**Directions**
Search each line below for the word "padding" and list those that contain it.

Provided entries Start Marker

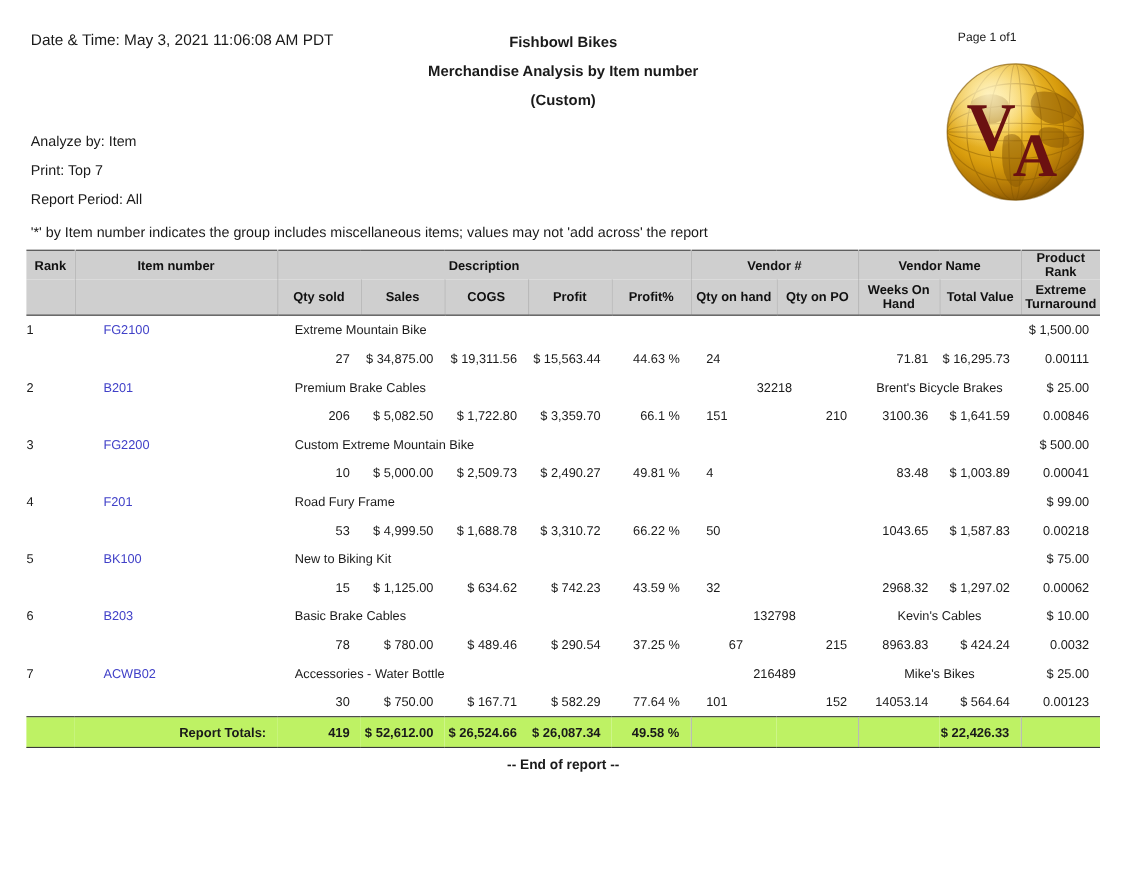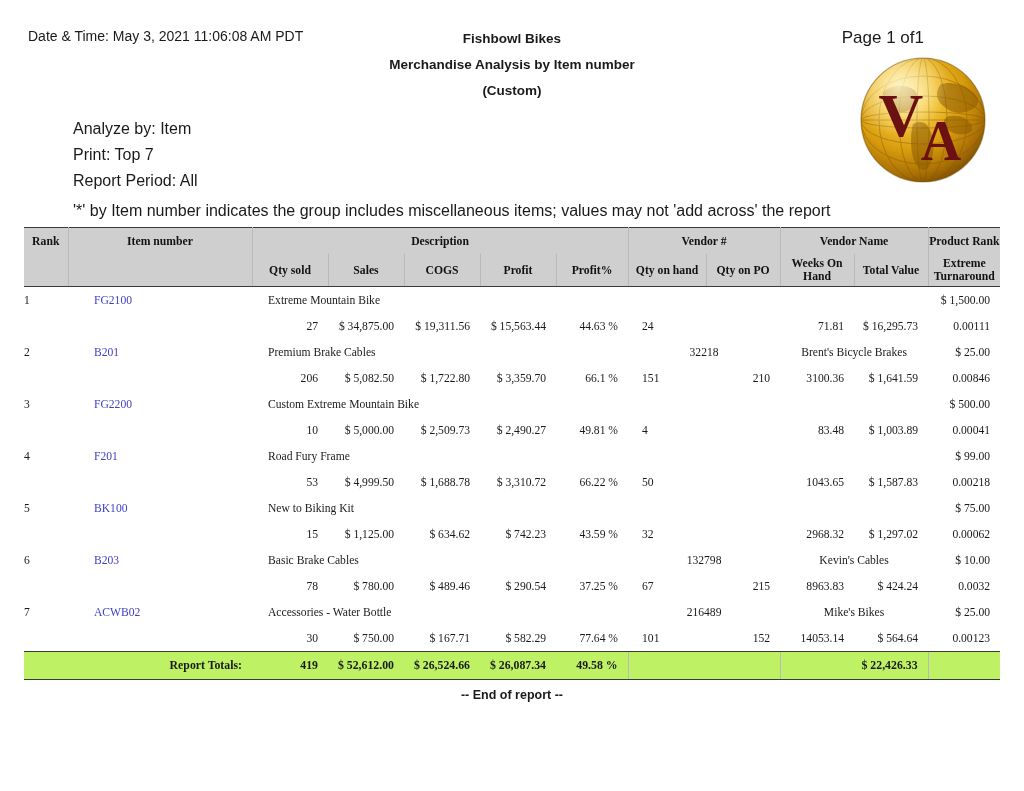--- a/index.html
+++ b/index.html
@@ -61,7 +61,7 @@
     position: absolute;
     right: 76px;
     top: 28px;
-    font-size: 17px;
+    font-size: 11px;
     white-space: nowrap;
   }
 

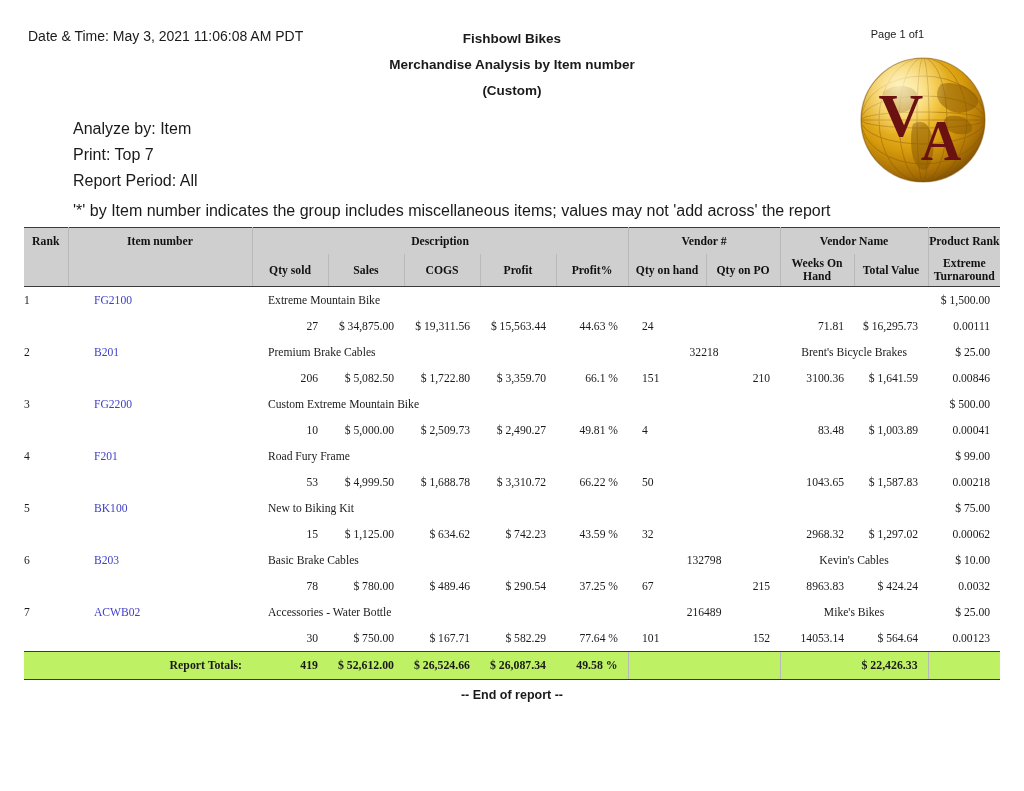--- a/index.html
+++ b/index.html
@@ -79,8 +79,7 @@
     position: absolute;
     left: 28px;
     top: 116px;
-    font-size: 16px;
-    margin-left: 45px;
+    font-size: 13px;
   }
   .meta div { line-height: 26px; white-space: nowrap; }
   .meta .note { margin-top: 4px; }

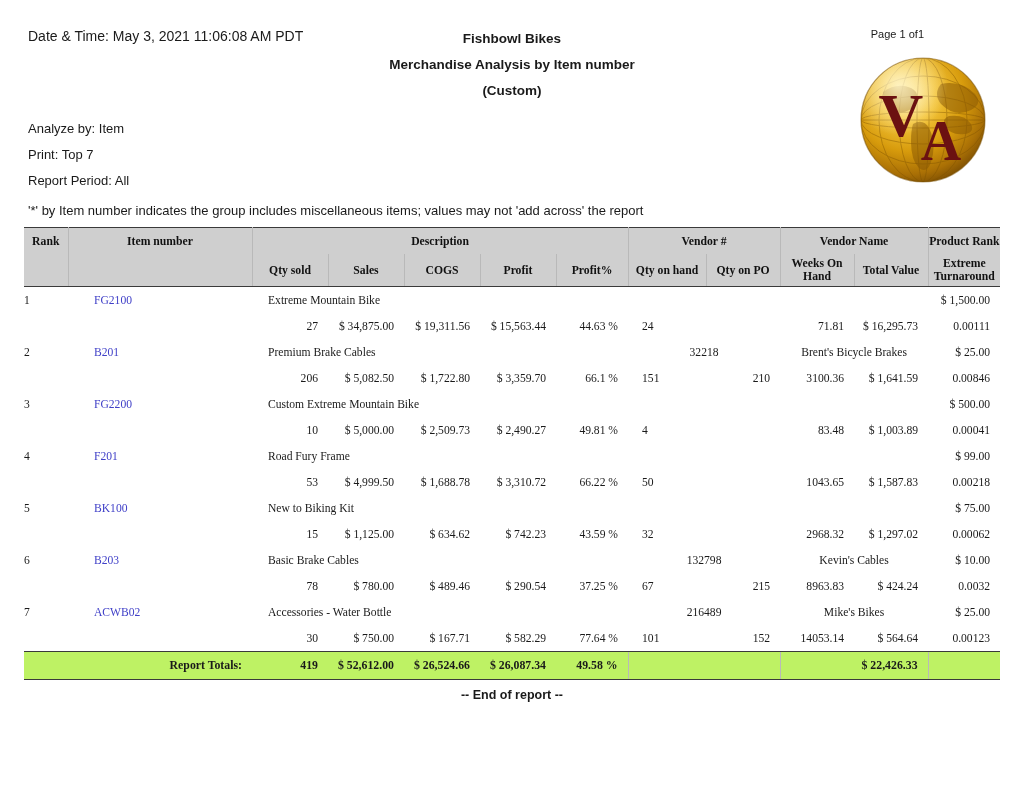--- a/index.html
+++ b/index.html
@@ -96,7 +96,6 @@
     width: 976px;
     table-layout: fixed;
     font-size: 11.5px;
-    font-family: Liberation Serif, serif;
   }
   table.rep td, table.rep th {
     padding: 0;

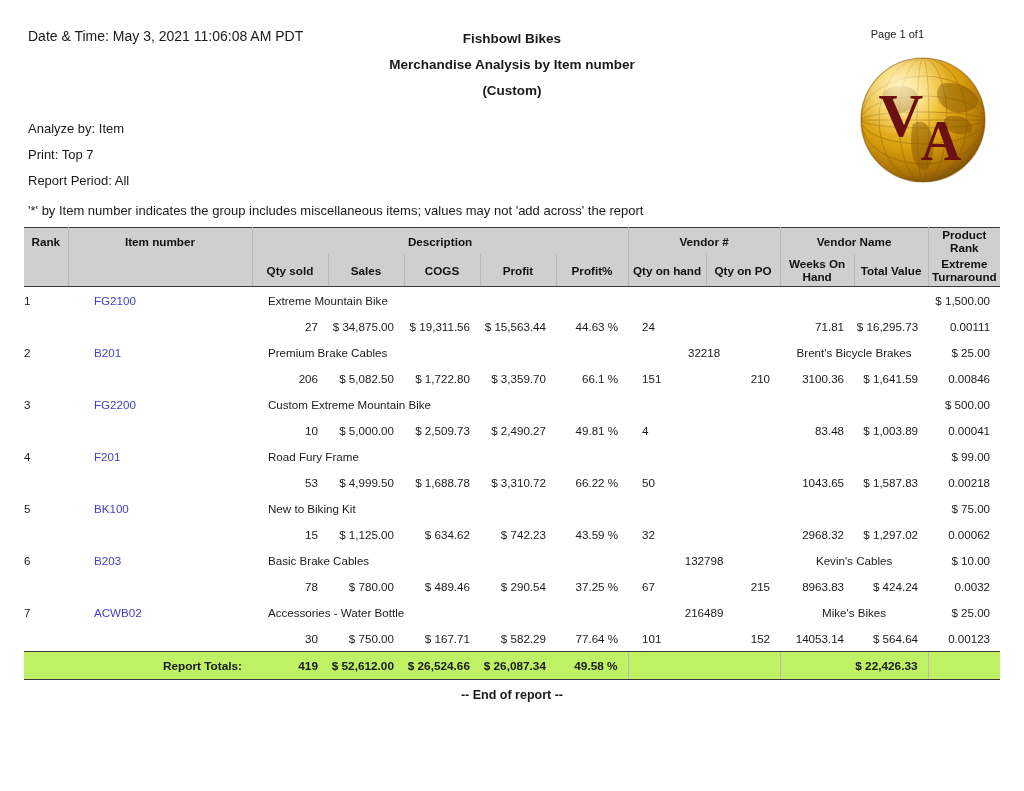--- a/index.html
+++ b/index.html
@@ -392,7 +392,7 @@
             <td class="rgt">$ 489.46</td>
             <td class="rgt">$ 290.54</td>
             <td class="rgt">37.25 %</td>
-            <td class="rgt" style="text-align:left;padding-left:14px !important">67</td>
+            <td class="rgt" style="text-align:center;padding-left:14px !important">67</td>
             <td class="rgt">215</td>
             <td class="rgt">8963.83</td>
             <td class="rgt">$ 424.24</td>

Provided entries End Marker

**Response box**
     padding: 0;
-            <td class="rgt" style="text-align:left;padding-left:14px !important">67</td>
+            <td class="rgt" style="text-align:center;padding-left:14px !important">67</td>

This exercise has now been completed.